Credit and debit card data spending across Australia is up 12% on the same time last year put reinstated COVID-19 restrictions in Victoria have kept its recovery lagging well behind the other states. The latest data from the Commonwealth Bank for the week to July 3 shows Tasmania and Western Australia are leading the spending recovery, up 20% and 19% respectively on the same week last year. But the CBA card data shows Victoria’s spending recovery is only up 5%, well behind all other states and territories, largely due to the reinstatement of restrictions and lockdowns imposed in some postcodes.
The Australian economy will bounce out of the coronavirus recession but it will be a jobless turnaround, new forecasts suggest with real wages likely to fall until the middle of the decade and government debt to breach $1 trillion. Victoria’s sharp rise in coronavirus cases over several weeks has but the entire Australian economic recovery at risk, a new report has warned.
A Deloitte Access Economics Business Outlook said the national economy would contract by 3% this year. Victoria is likely to be the worst-performing state economy during the COVID-19 crisis, suffering “prolonged misery” even as the national economy could recover more quickly than previously forecast.
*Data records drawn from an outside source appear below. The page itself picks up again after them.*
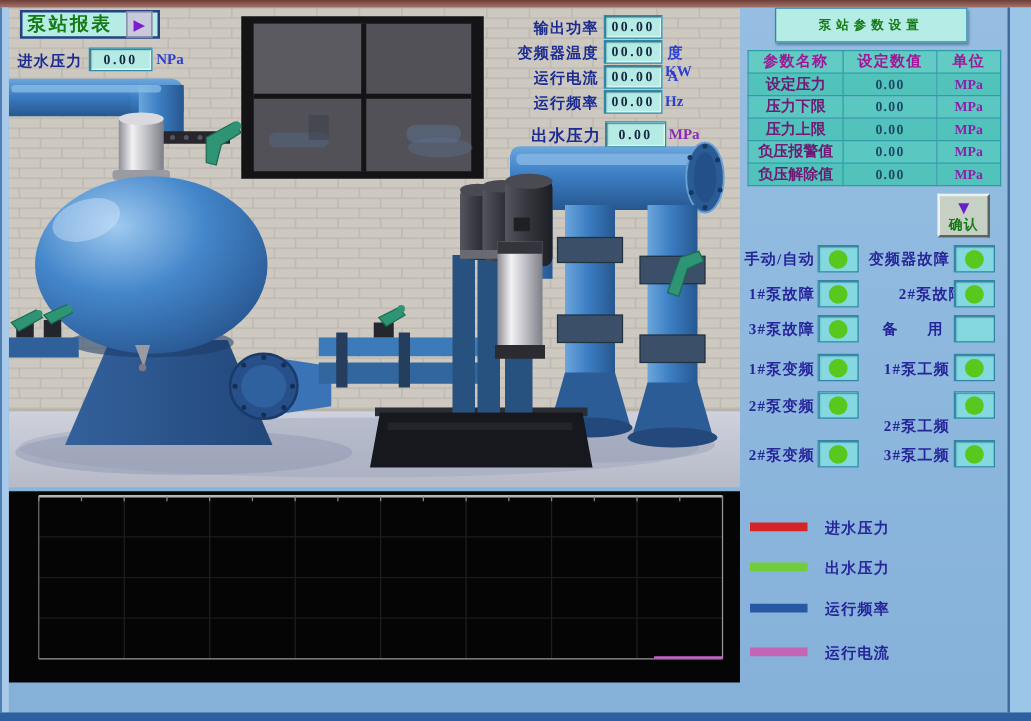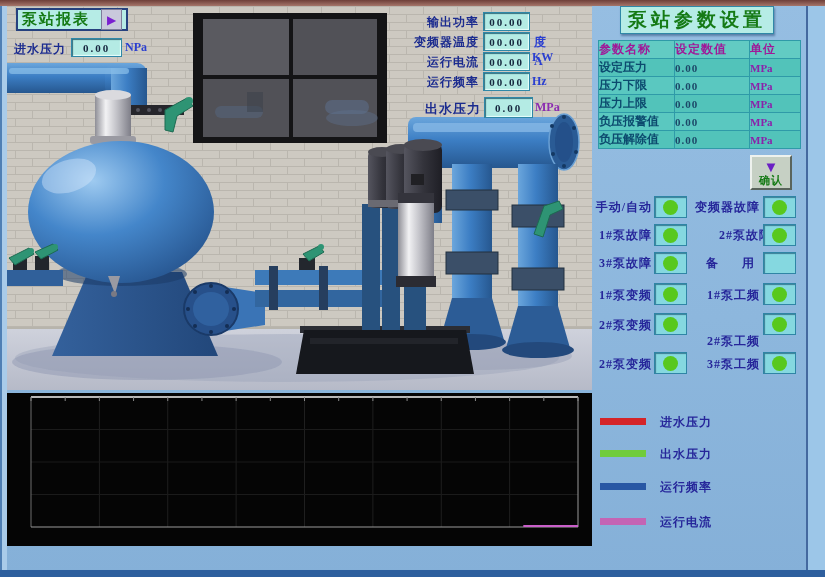--- a/index.html
+++ b/index.html
@@ -16,28 +16,28 @@
   .unit{font-weight:bold;font-size:12px;color:#2b3fd0;white-space:nowrap;}
   .unit.purple{color:#8b2bb0;}
   .btn{background:#b6ece6;border:2px solid #26417e;display:flex;align-items:center;
        justify-content:space-between;padding:0 4px;box-sizing:border-box;cursor:pointer;}
   .btn .txt{color:#157a15;font-weight:bold;font-size:15px;letter-spacing:2px;}
   .playbox{width:19px;height:19px;background:#c9c9dc;border:1px solid #7d7d9a;
            display:flex;align-items:center;justify-content:center;
            color:#7a1fd0;font-size:12px;line-height:1;}
   .title-box{background:#b6ece6;border:1px solid #2f88a8;box-shadow:1px 2px 2px #5a7fa8;
            display:flex;align-items:center;justify-content:center;
-           color:#157a15;font-weight:bold;font-size:19px;letter-spacing:4px;}
+           color:#157a15;font-weight:bold;font-size:10px;letter-spacing:4px;}
   table.ptable{border-collapse:collapse;table-layout:fixed;width:199px;}
-  table.ptable td{border:1px solid #2f9aa8;font-weight:bold;
+  table.ptable td{border:1px solid #2f9aa8;text-align:center;font-weight:bold;
            font-size:11px;padding:0;height:17px;white-space:nowrap;overflow:hidden;}
   .ptable .hd td{background:#62cbc3;color:#a01898;font-size:12px;letter-spacing:1px;}
   .ptable tr.r0 td{background:#52c3ba;}
   .ptable tr.r1 td{background:#5ac8c0;}
-  .ptable td.nm{color:#0c4a6e;font-size:12px;}
+  .ptable td.nm{color:#701a75;font-size:12px;}
   .ptable td.vl{color:#1c4868;letter-spacing:1px;}
   .ptable td.un{color:#8b22aa;}
   .confirm{background:#c6d0c4;border-top:2px solid #eef2ee;border-left:2px solid #eef2ee;
            border-right:2px solid #5a645c;border-bottom:2px solid #5a645c;
            display:flex;flex-direction:column;align-items:center;justify-content:center;
            line-height:1;cursor:pointer;}
   .confirm .tri{color:#6a1fc4;font-size:15px;}
   .confirm .txt{color:#157a15;font-weight:bold;font-size:11px;letter-spacing:1px;}
   .slbl{font-weight:bold;color:#26269a;font-size:12px;letter-spacing:1px;white-space:nowrap;}
   .led-box{width:31px;height:20px;background:#85d8e0;border:1px solid #2f85a5;

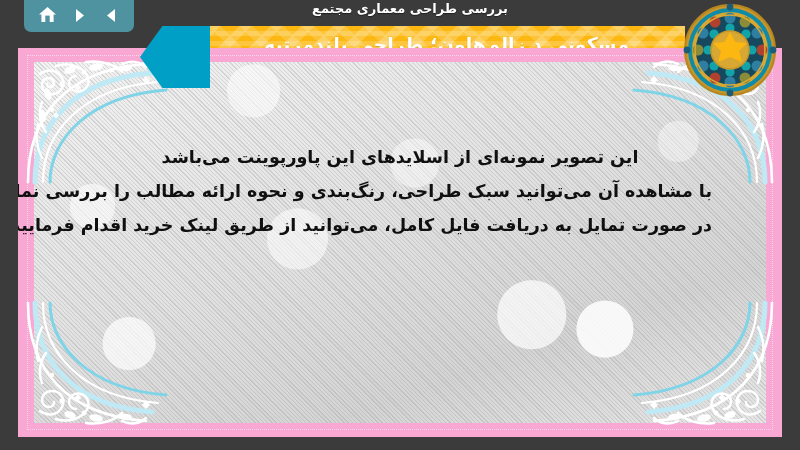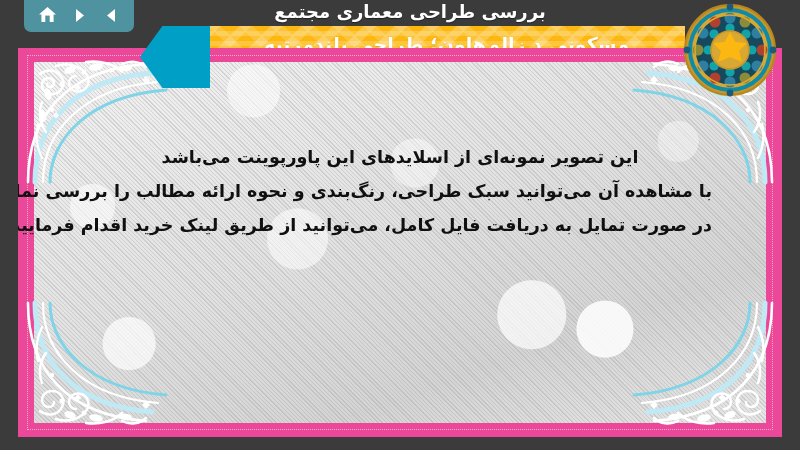--- a/index.html
+++ b/index.html
@@ -55,21 +55,21 @@
     z-index: 30;
     pointer-events: none;
   }
   .title-line-1 {
     position: absolute;
     top: 1px;
     right: 130px;
     width: 520px;
     text-align: center;
     color: #ffffff;
-    font-size: 18px;
+    font-size: 13px;
     font-weight: 700;
     letter-spacing: .2px;
     text-shadow: 0 1px 1px rgba(0,0,0,.45);
     direction: rtl;
   }
 
   
   .banner {
     position: absolute;
     top: 26px;
@@ -140,21 +140,21 @@
     z-index: 35;
   }
 
   
   .slide {
     position: absolute;
     left: 18px;
     top: 48px;
     width: 764px;
     height: 389px;
-    background: #ec4899;
+    background: #f9a8d4;
     overflow: hidden;
     z-index: 10;
   }
   .slide-inner {
     position: absolute;
     left: 16px;
     top: 14px;
     right: 16px;
     bottom: 14px;
     background:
Written just as the outbreak in Victoria intensified, Deloitte Access Economics’ latest quarter business outlook warns “if you can’t beat back the virus, then you can’t open up”.
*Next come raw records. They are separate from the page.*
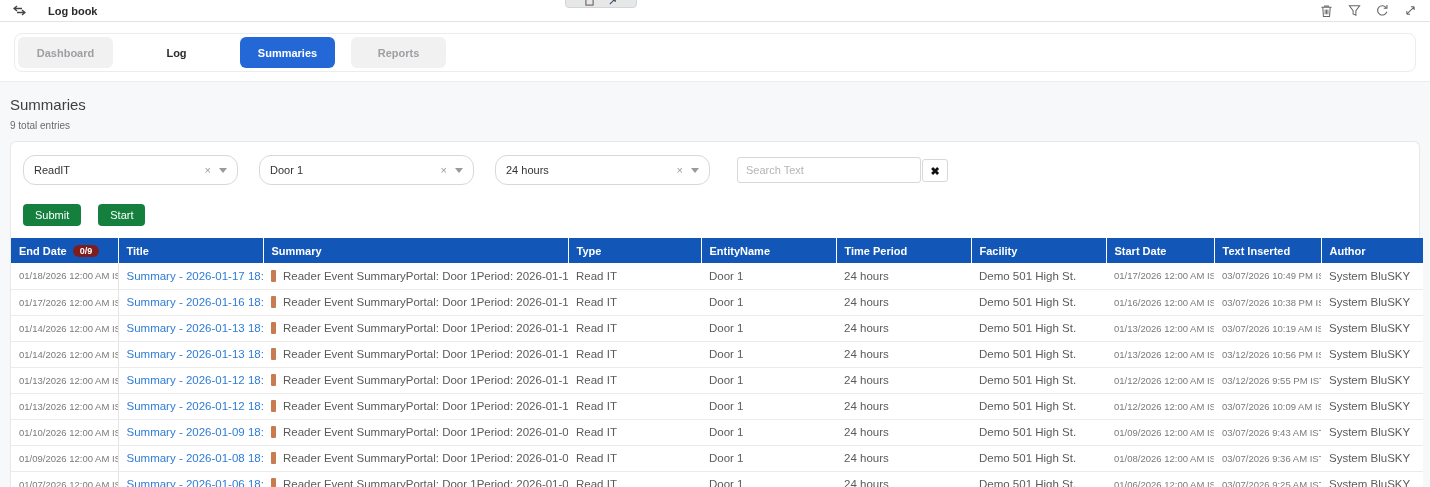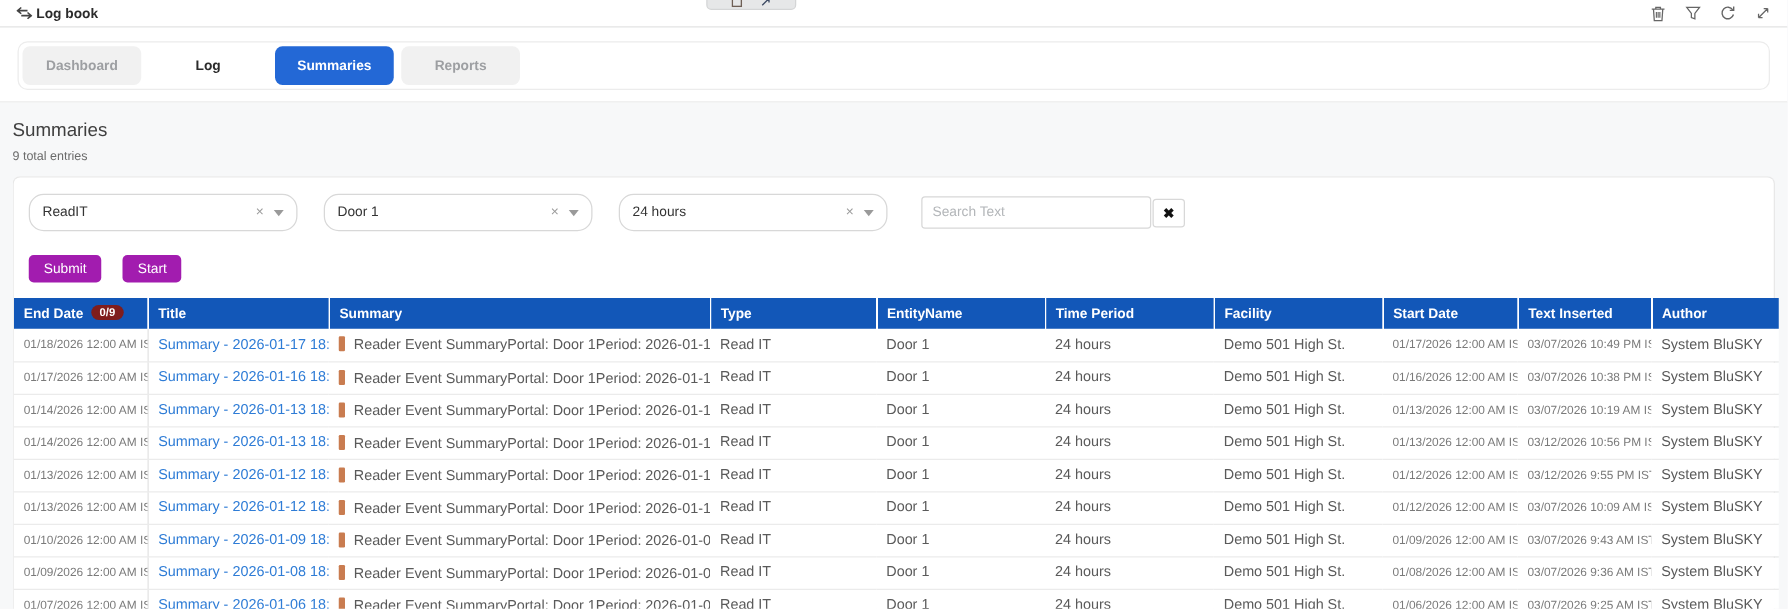--- a/index.html
+++ b/index.html
@@ -12,37 +12,37 @@
   }
 
   
   .titlebar {
     position:relative;
     height:22px; background:#fff;
     border-bottom:1px solid #e3e3e3;
     display:flex; align-items:center;
     padding:0 12px;
   }
-  .titlebar .app-title { font-size:11px; font-weight:bold; color:#2b2b2b; margin-left:2px; }
+  .titlebar .app-title { font-size:11px; font-weight:bold; color:#2b2b2b; margin-left:21px; }
   .tb-icon { width:15px; height:15px; display:inline-flex; align-items:center; justify-content:center; }
   .tb-right { margin-left:auto; display:flex; align-items:center; gap:13px; }
   .float-pill {
     position:absolute; left:565px; top:-8px;
     width:72px; height:16px; background:#e6e7e8;
     border:1px solid #d4d5d6; border-radius:4px;
     display:flex; align-items:flex-end; justify-content:center; gap:14px;
     padding-bottom:1px;
   }
   .float-pill svg { display:block; }
 
   
   .tabs-wrap { background:#fff; padding:11px 14px 9px; border-bottom:1px solid #ececec; }
   .tabs-box {
     border:1px solid #ececec; border-radius:8px;
-    background:#fff; padding:3px; display:flex; gap:6px;
+    background:#fff; padding:3px; display:flex; gap:16px;
   }
   .tab {
     width:95px; height:31px; border-radius:6px;
     display:flex; align-items:center; justify-content:center;
     font-size:11px; font-weight:600; cursor:pointer;
     background:#f1f1f1; color:#9d9fa2;
   }
   .tab.plain { background:#fff; color:#2b2b2b; }
   .tab.active { background:#2368d6; color:#fff; }
 
@@ -74,21 +74,21 @@
   }
   .search-box::placeholder { color:#b3b6b9; }
   .search-clear {
     width:26px; height:23px; border:1px solid #d8d8d8; border-radius:3px;
     background:#fff; margin-left:1px; cursor:pointer;
     font-size:11px; font-weight:bold; color:#111; line-height:21px; text-align:center;
   }
   .btn-row { display:flex; gap:17px; padding:19px 12px 12px; }
   .btn {
     height:22px; padding:0 12px; border:none; border-radius:4px;
-    background:#a21caf; color:#fff; font-size:11px; cursor:pointer;
+    background:#15803d; color:#fff; font-size:11px; cursor:pointer;
     font-family:"Liberation Sans", sans-serif;
   }
 
   
   table { width:100%; border-collapse:collapse; table-layout:fixed; }
   thead th {
     background:#1257b8; color:#fff; font-size:11px; font-weight:bold;
     text-align:left; padding:6px 8px; height:25px;
     border-right:1px solid rgba(255,255,255,.85);
     white-space:nowrap; overflow:hidden; cursor:pointer;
While the Deloitte report assumes that the intensifying lockdown in Melbourne suburbs will suppress the virus outbreak of the past fortnight, it still predicts that Victoria’s gross state product will contract 1.6% in real terms this financial year, the worst of all the states.
As other states have worked towards opening their economies in recent weeks, Victoria — which makes up a quarter of the nation’s GDP — has gone the opposite way by enforcing tough new lockdown measures. Deloitte Access Economics partner Chris Richardson said Victoria was more exposed to economic turmoil because of its “dependence on migration and on foreign students in an age of lockdowns and closed borders”. The firm expects unemployment to average of 8.2% in the current financial year. Even by 2024-25, Deloitte is forecasting the jobless rate to still be above its pre-virus low of 5.1%. Wage growth is tipped to lag inflation out to 2024-25, with full-time employment to grow slower than part-time jobs for several years. Over the entire period, interest rates are not expected to move.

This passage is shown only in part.